Wir freuen uns nun, daß wir auch heute abend hier in diesen zentralen Fragen eine gemeinsame Haltung der großen Fraktionen dieses Hauses feststellen können. Wir gehen davon aus, daß die Ratifizierungsverfahren in allen Mitgliedstaaten der Gemeinschaft so rechtzeitig abgeschlossen werden können, daß der Beitritt beider Länder wie vorgesehen am 1. Januar 1986 wirksam werden kann.
Meine Damen und Herren, der Beitritt Spaniens und Portugals zur Europäischen Gemeinschaft ist
eine Entwicklung von historischer Bedeutung für ganz Europa.
Beide Länder gehören in kultureller, historischer, wirtschaftlicher und geopolitischer Sicht zur engeren Gemeinschaft der europäischen Völker, wie wir sie uns vorstellen.

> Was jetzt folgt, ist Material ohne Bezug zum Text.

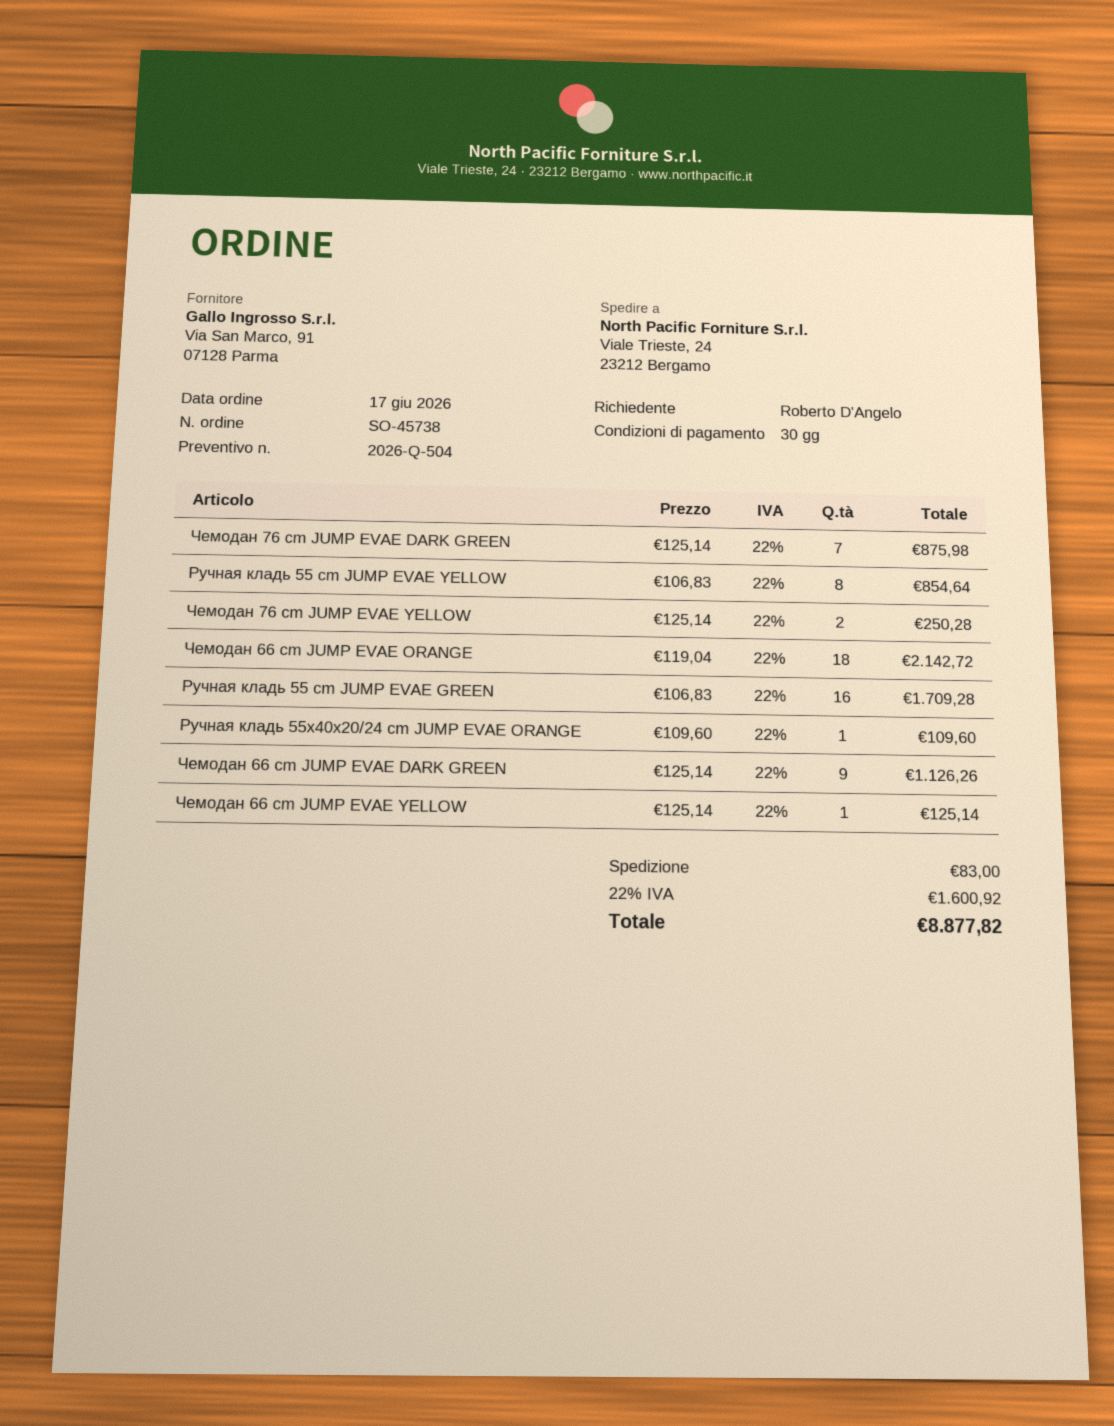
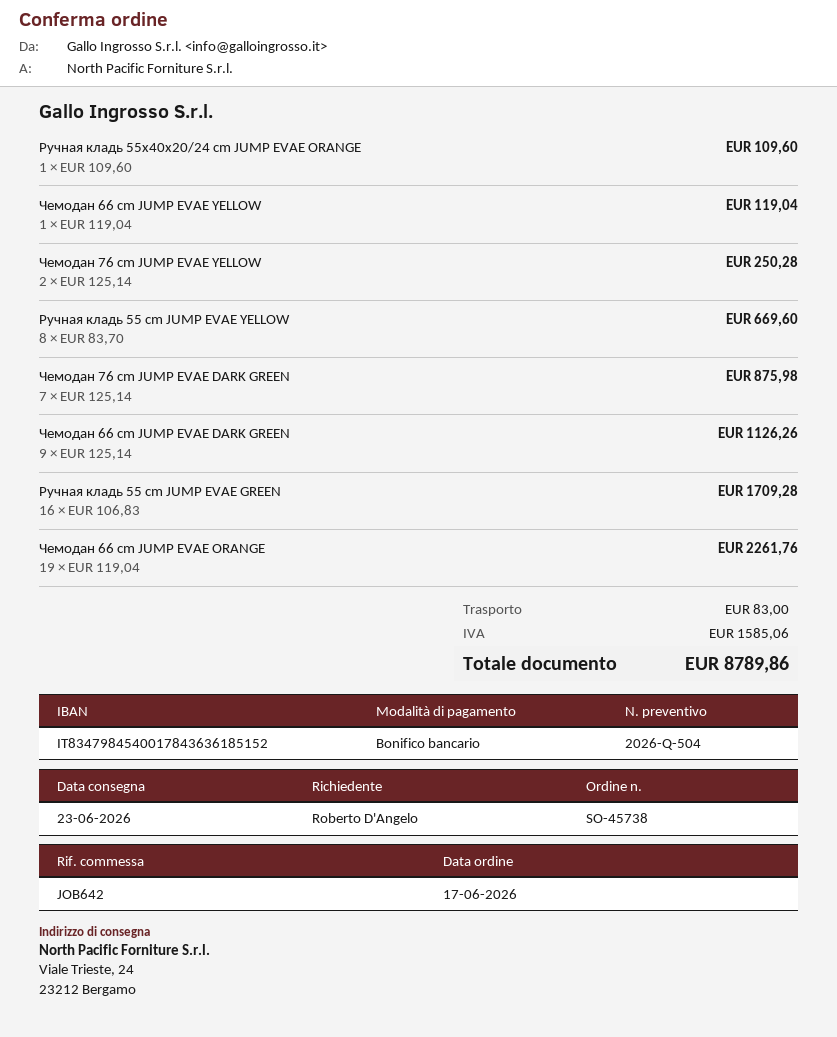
Ручная кладь 55 cm JUMP EVAE YELLOW: 8 x 106.83 = 854.64 -> 8 x 83.70 = 669.60
Чемодан 66 cm JUMP EVAE ORANGE: 18 x 119.04 = 2142.72 -> 19 x 119.04 = 2261.76
Чемодан 66 cm JUMP EVAE YELLOW: 1 x 125.14 = 125.14 -> 1 x 119.04 = 119.04
tax: 1600.92 -> 1585.06
total: 8877.82 -> 8789.86

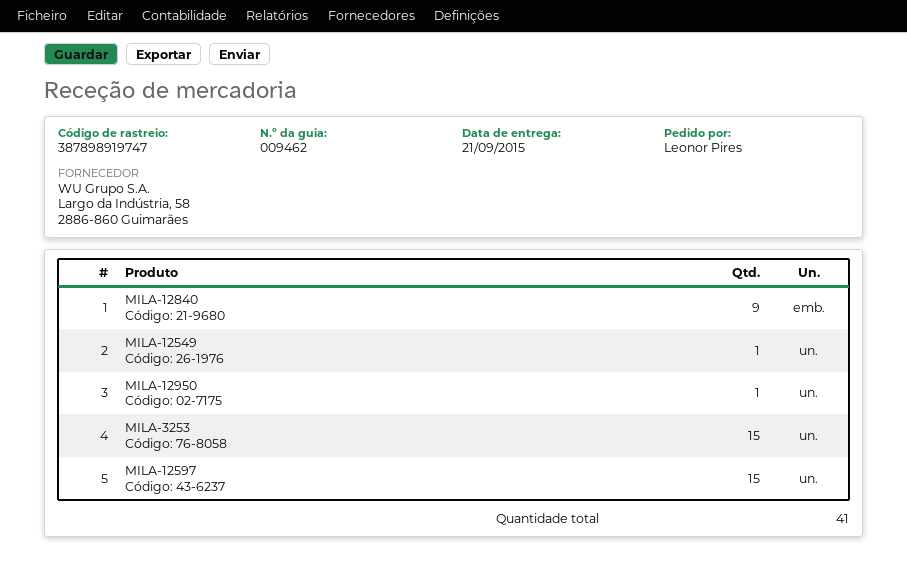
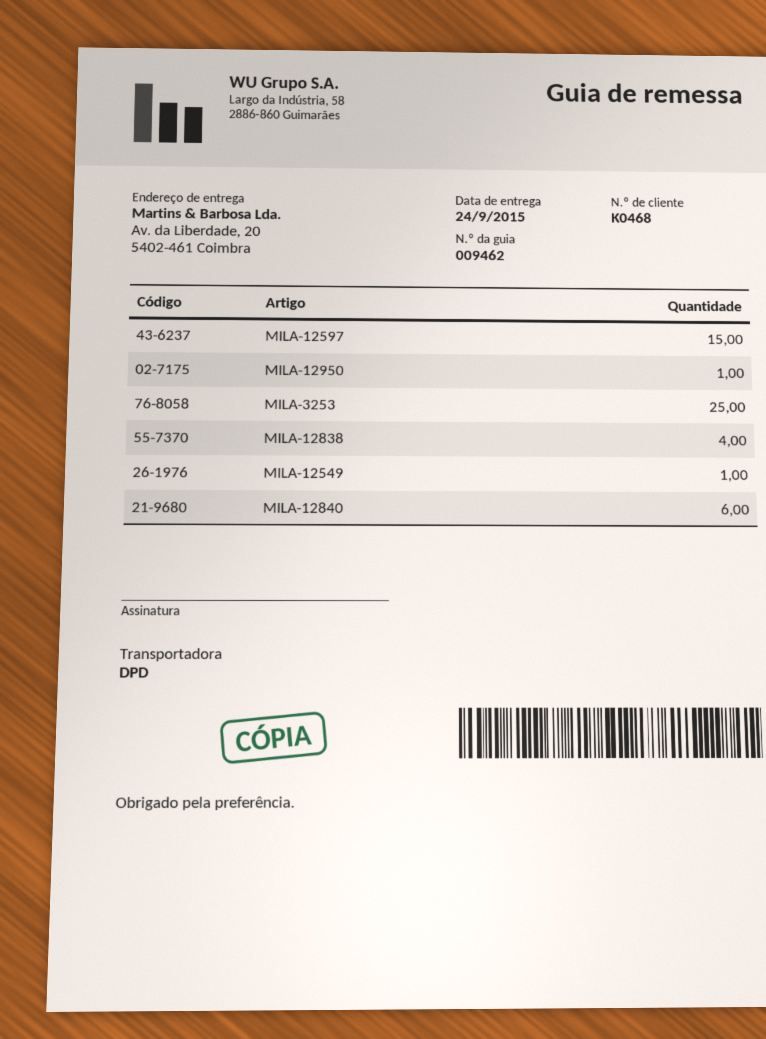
delivery date: 2015-09-21 -> 2015-09-24
MILA-12840: 9 -> 6
MILA-3253: 15 -> 25
MILA-12838: none -> 4

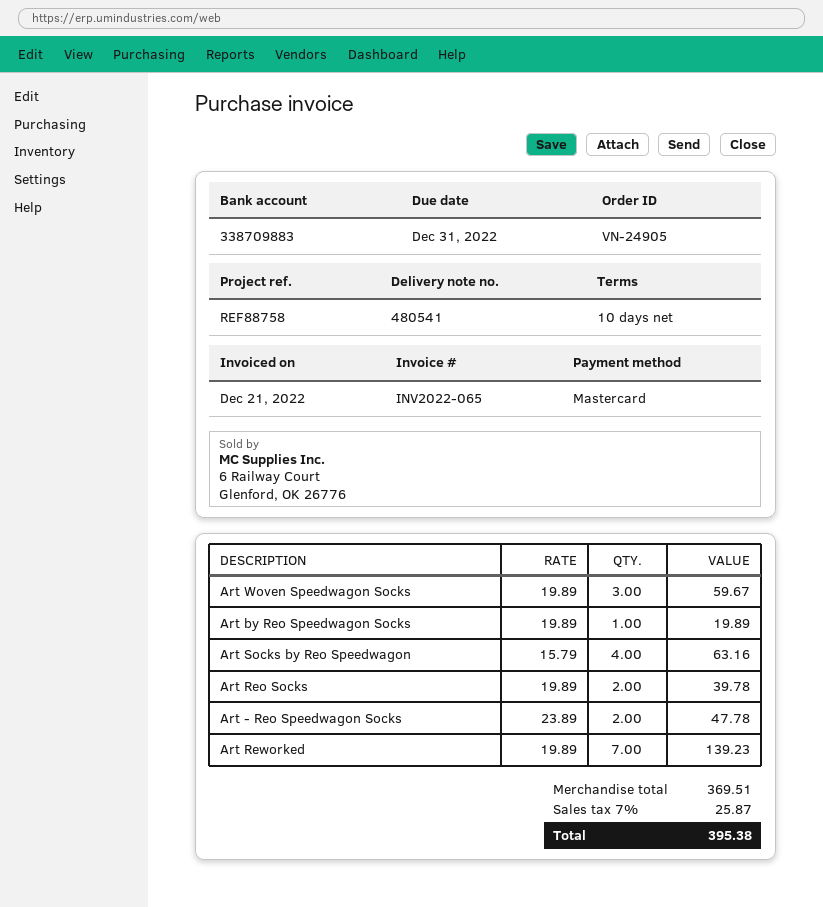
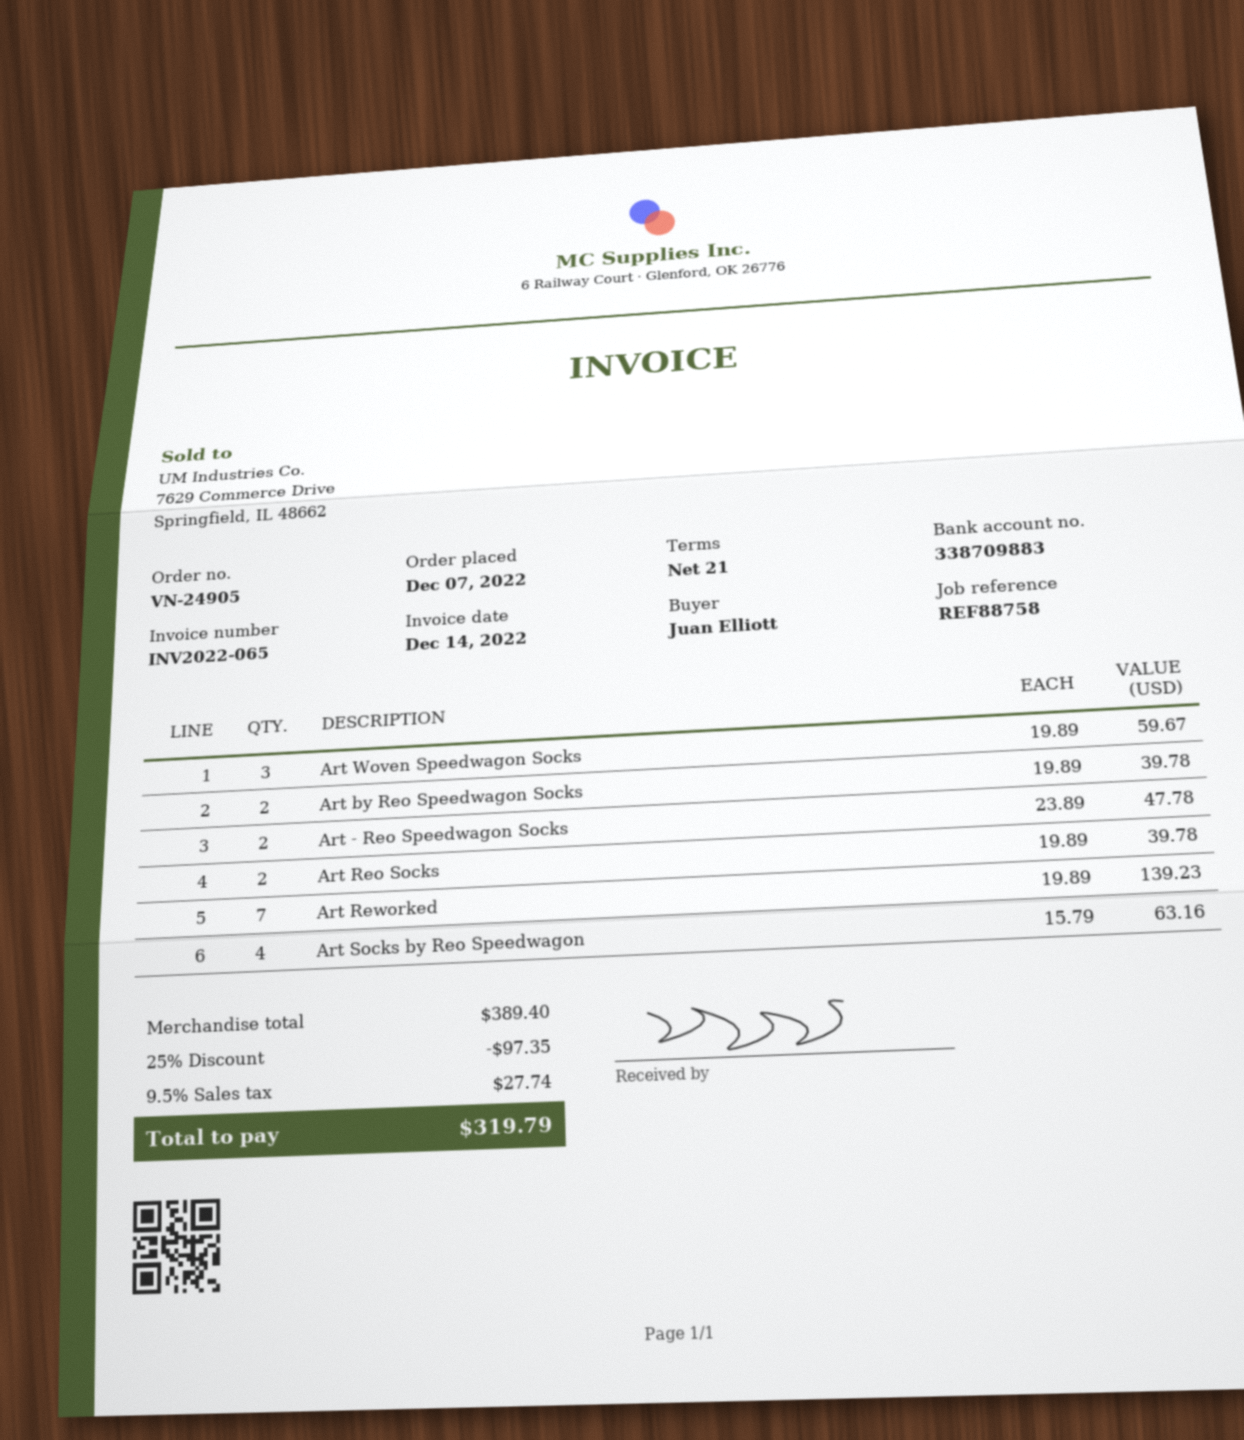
invoice date: 2022-12-21 -> 2022-12-14
payment terms: 10 days -> 21 days
Art by Reo Speedwagon Socks: 1 x 19.89 = 19.89 -> 2 x 19.89 = 39.78
subtotal: 369.51 -> 389.40
discount: none -> 25% = 97.35
tax: 7% = 25.87 -> 9.5% = 27.74
total: 395.38 -> 319.79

Dies sollte auch, so meine ich, auf wissenschaftlichem Gebiet Wirklichkeit werden.
Es hatte noch vor wenigen Jahren großer Phantasie und eines starken Optimismus bedurft, vorherzusehen, daß diese beiden Länder nunmehr gleichberechtigte Partner unserer Gemeinschaft sein würden. Nachdem sie zu demokratischen Strukturen zurückgefunden haben, blicken beide mit Hoffnung und Zuversicht auf die Europäische Gemeinschaft, in der sie, verehrte Kollegen von den GRÜNEN, einen Hort für das Wohlergehen ihrer Völker und eine solide Basis für ihre politische Zukunft sehen. Diese beiden Länder, Herr Kollege von den GRÜNEN, benötigen keinen politischen Nachhilfeunterricht durch Ihre Fraktion; sie wissen aus eigener historischer Erfahrung, wie sie politisch zu handeln haben.
Unser Land, die Bundesrepublik Deutschland, hat wesentlich dazu beigetragen, daß diese Beitritte jetzt möglich werden. Wir können stolz darauf sein, und ich glaube, daß man auch in Spanien und in Portugal um diesen Anteil weiß.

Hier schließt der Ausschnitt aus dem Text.